● WHAT THIS TASK INVOLVES
An exact copy of the entries is required, with every image omitted.

□ □ □

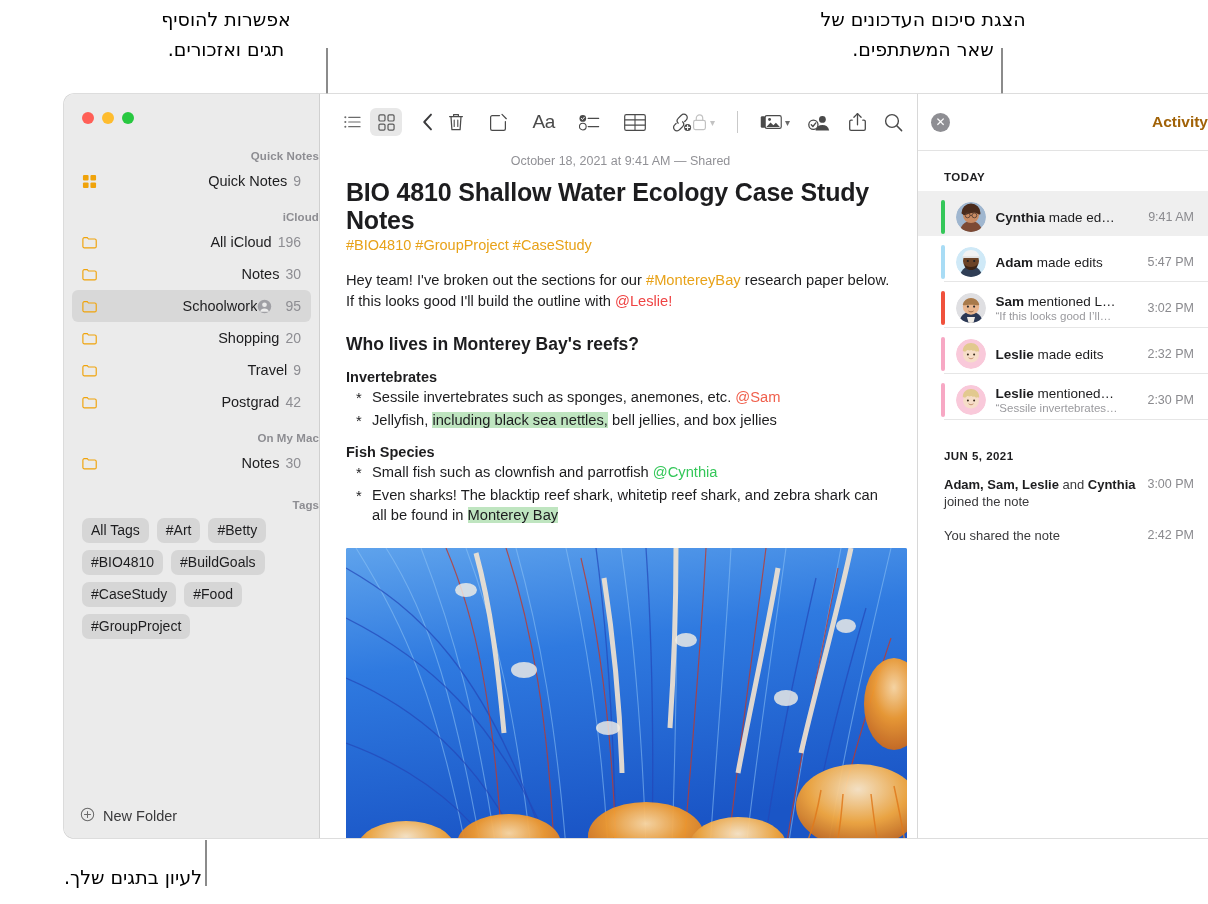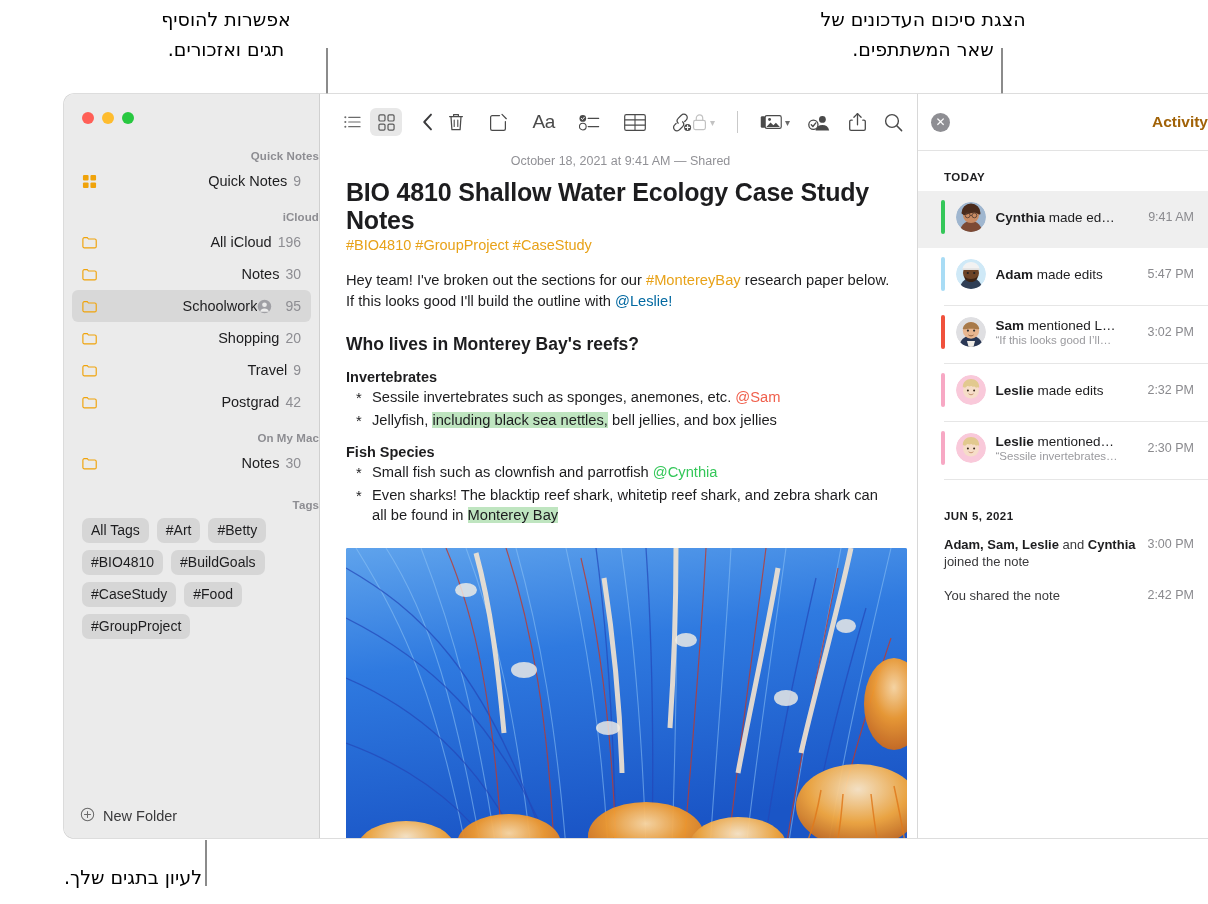--- a/index.html
+++ b/index.html
@@ -203,7 +203,7 @@
   }
   .act-row {
     display: flex; align-items: center;
-    padding: 9px 14px 14px 0; position: relative;
+    padding: 9px 14px 2px 0; position: relative;
     margin-left: 0;
   }
   .act-row.sel { background: #efefef; }

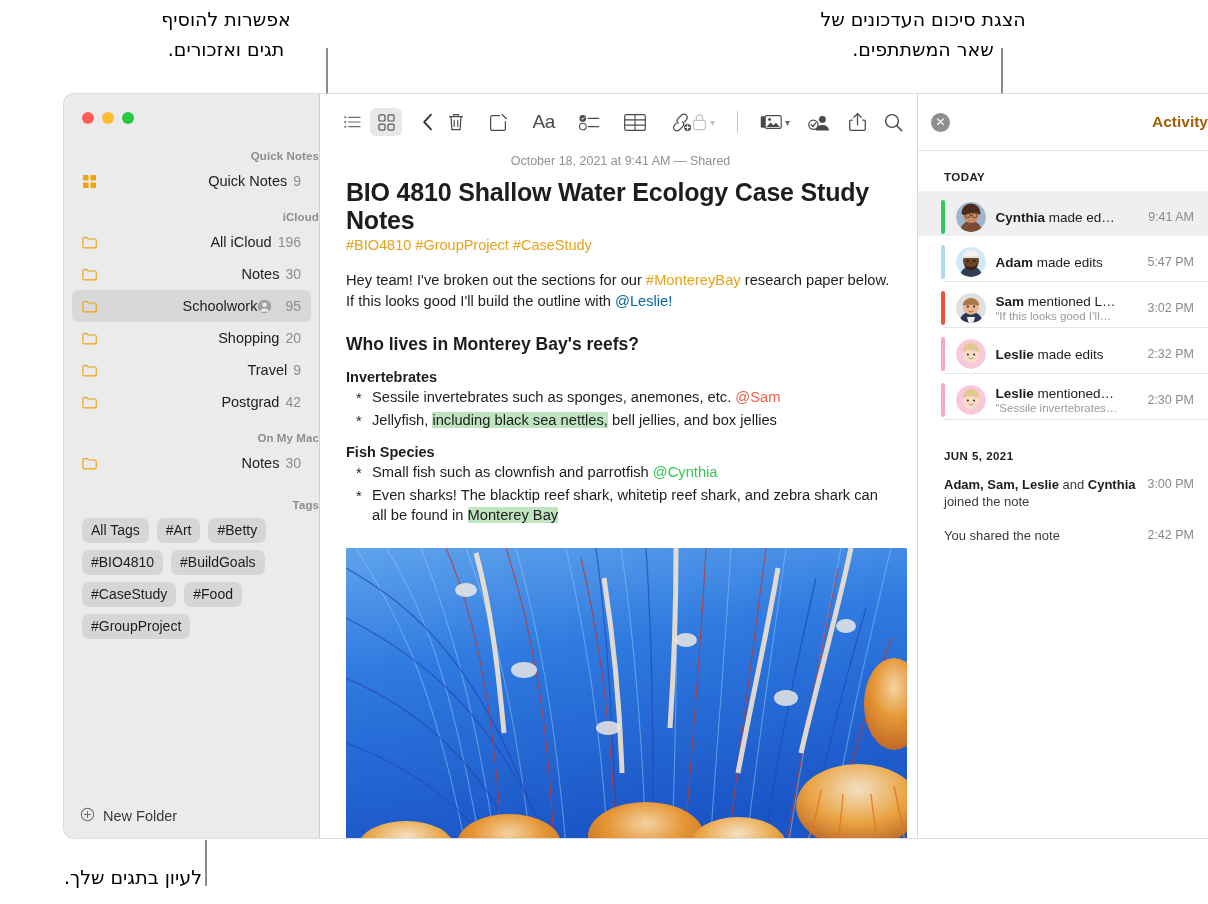--- a/index.html
+++ b/index.html
@@ -141,7 +141,7 @@
     margin-top: 17px; max-width: 565px;
   }
   .tk { color: #e8a219; }
-  .mention-pink  { color: #0369a1; }
+  .mention-pink  { color: #ef4444; }
   .mention-red   { color: #f0604d; }
   .mention-green { color: #34c759; }
   .hl { background: #bfe5c0; }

□ □ □

● EXERCISE ANSWER
--- a/index.html
+++ b/index.html
@@ -203,7 +203,7 @@
   }
   .act-row {
     display: flex; align-items: center;
-    padding: 9px 14px 14px 0; position: relative;
+    padding: 9px 14px 2px 0; position: relative;
     margin-left: 0;
   }
   .act-row.sel { background: #efefef; }

--- a/index.html
+++ b/index.html
@@ -141,7 +141,7 @@
     margin-top: 17px; max-width: 565px;
   }
   .tk { color: #e8a219; }
-  .mention-pink  { color: #0369a1; }
+  .mention-pink  { color: #ef4444; }
   .mention-red   { color: #f0604d; }
   .mention-green { color: #34c759; }
   .hl { background: #bfe5c0; }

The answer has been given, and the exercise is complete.